#### DIRECTIONS FOR THIS TASK:
Beginning with the line containing "subtotal: 3618.00 -> 3515.00" and ending with the last line of the records, set down every line exactly.

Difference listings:

--

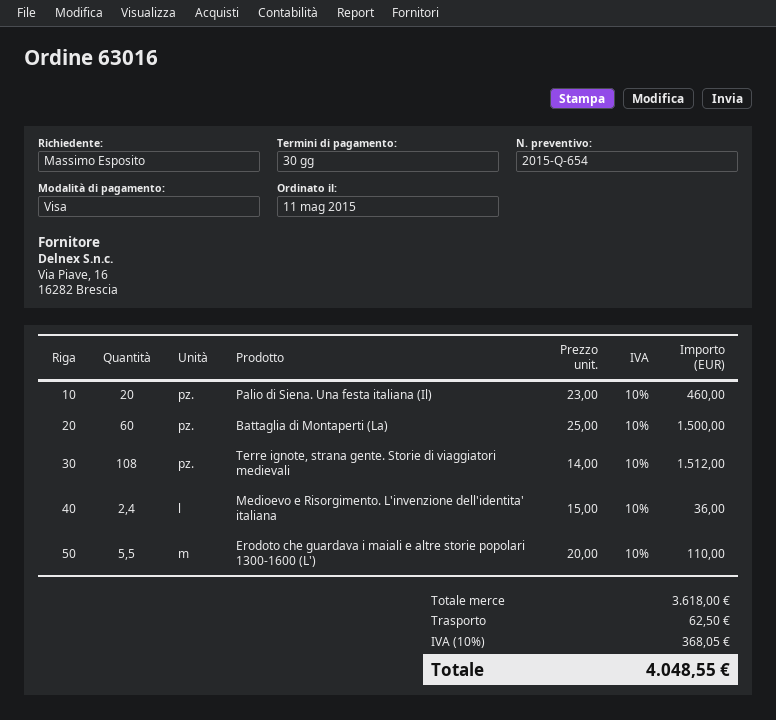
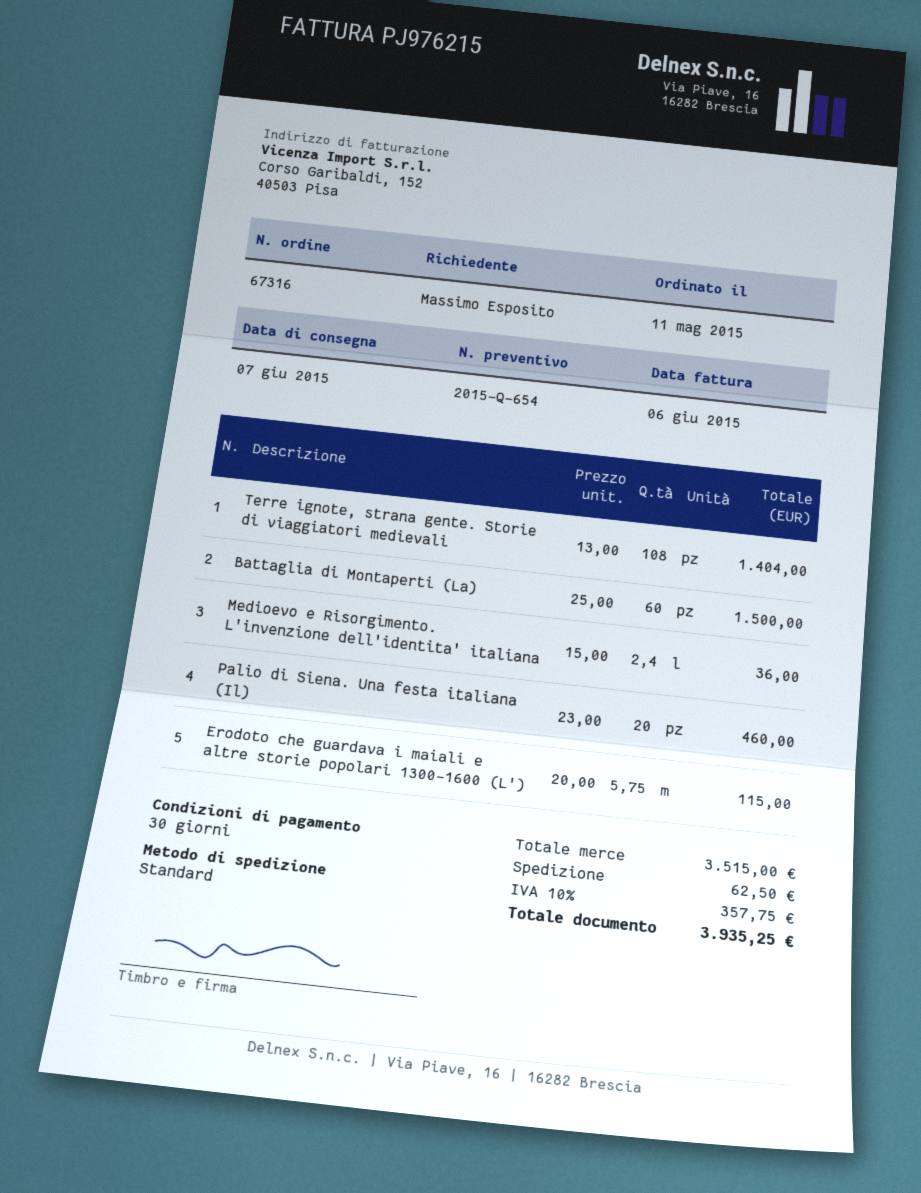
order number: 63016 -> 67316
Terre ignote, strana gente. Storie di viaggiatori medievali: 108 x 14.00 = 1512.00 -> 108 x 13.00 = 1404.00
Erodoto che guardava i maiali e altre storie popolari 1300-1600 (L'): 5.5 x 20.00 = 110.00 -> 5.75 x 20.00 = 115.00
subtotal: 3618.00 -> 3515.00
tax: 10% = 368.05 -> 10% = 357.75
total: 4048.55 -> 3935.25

--

#### SOLUTION TO THE EXERCISE:
subtotal: 3618.00 -> 3515.00
tax: 10% = 368.05 -> 10% = 357.75
total: 4048.55 -> 3935.25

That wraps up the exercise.